Learning birdsong can be quite a challenge! For some, mnemonics work quite well, i.e. the familiar “sweet-sweet-shredded wheat!” of a Yellow Warbler singing from a roadside thicket. For others (myself included) visualisation is perhaps the key element to learning each song and getting ’em glued into the memory bank.
Personally speaking, I find studying the audio spectrogram of the song I’m looking to learn more about extremely useful and a great learning tool. Take, for example, these three spectograms taken from the website, Xeno Canto. Regarding reading the spectrogram: pitch is shown vertically (y-axis) and time is shown horizontally (x-axis). Volume is shown by the intensity of black (pitch black denotes high volume; translucent black denotes low volume) and tonal quality is shown by the shape and size of the notes; i.e. a Baltimore Oriole’s flute-like notes would appear thin and crisply-outlines, and a Yellow-throated Vireo’s husky notes would appear thick and blurry.

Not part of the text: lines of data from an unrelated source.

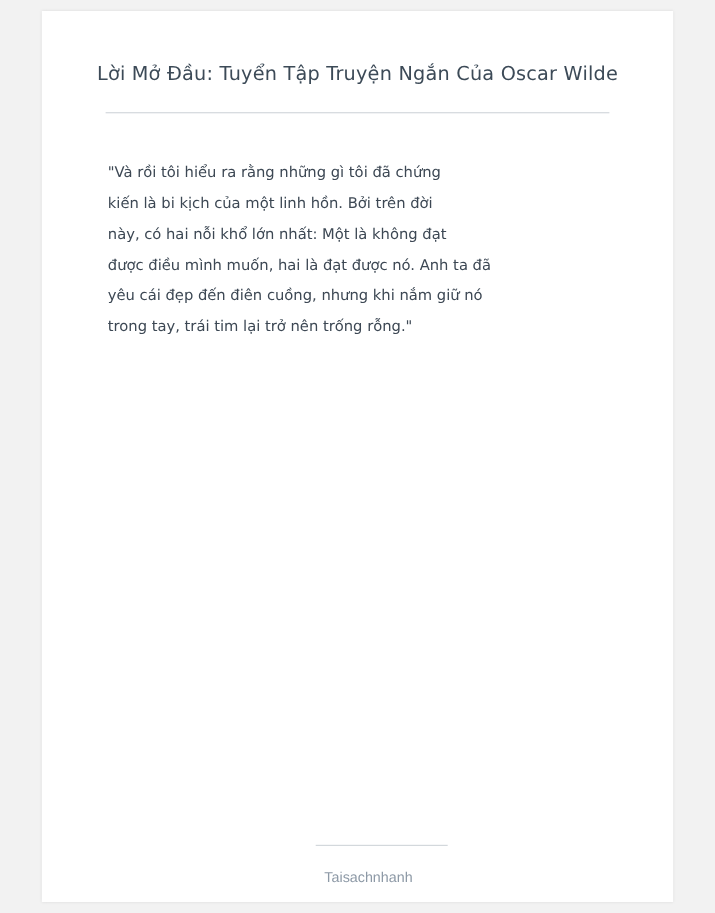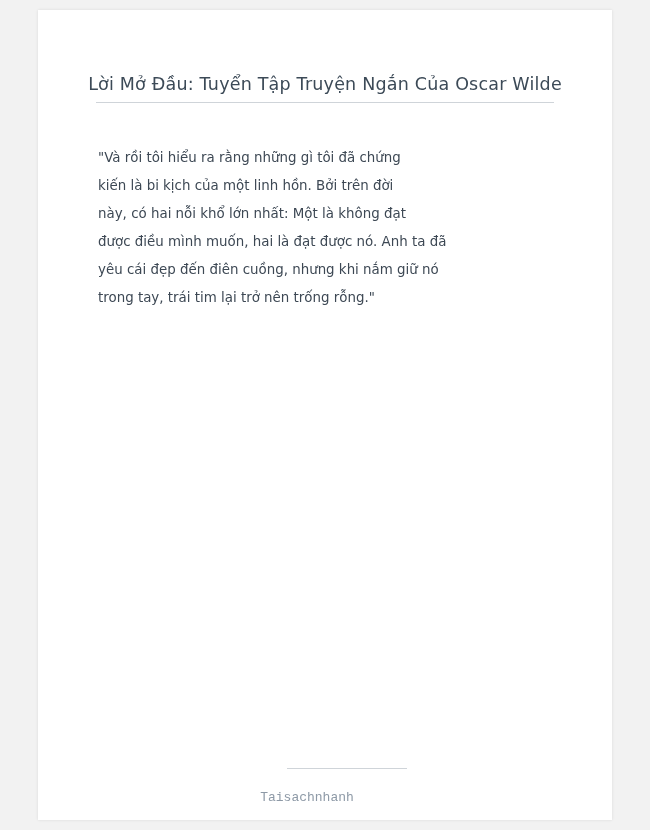--- a/index.html
+++ b/index.html
@@ -31,7 +31,7 @@
   .doc-title {
     position: absolute;
     left: 22px;
-    top: 62px;
+    top: 46px;
     width: 530px;
     text-align: center;
     font-family: "DejaVu Sans", sans-serif;

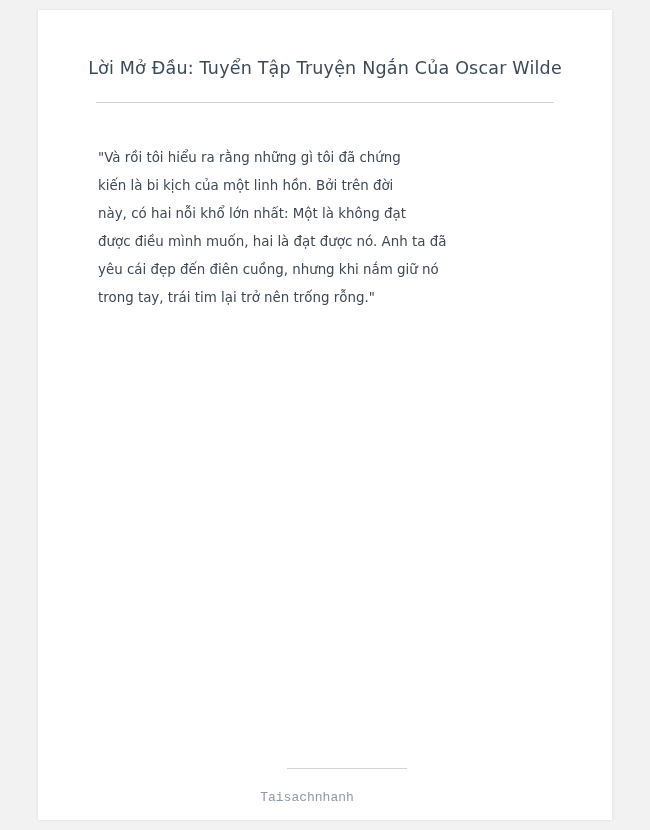--- a/index.html
+++ b/index.html
@@ -71,11 +71,11 @@
   }
   .footer-text {
     position: absolute;
-    left: 4px;
+    left: 32px;
     top: 780px;
     width: 530px;
     text-align: center;
-    font-family: Liberation Mono, monospace;
+    font-family: Liberation Sans, sans-serif;
     font-size: 13px;
     color: #8d99a6;
   }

Photo: A comparative audio spectrogram of similar-sounding songs, from top to bottom: Scarlet Tanager, American Robin, and Rose-breasted Grosbeak. Note the powerful, husky, fast-sequenced song of a Scarlet Tanager; the relatively soft, flute-like, slower-paced song of an American Robin; and the strong, fast-paced, well-defined harmonic notes of a Rose-breasted Grosbeak.
Reference Numbers: Scarlet Tanager (XC20432), American Robin (XC131877), Rose-breasted Grosbeak (XC134869).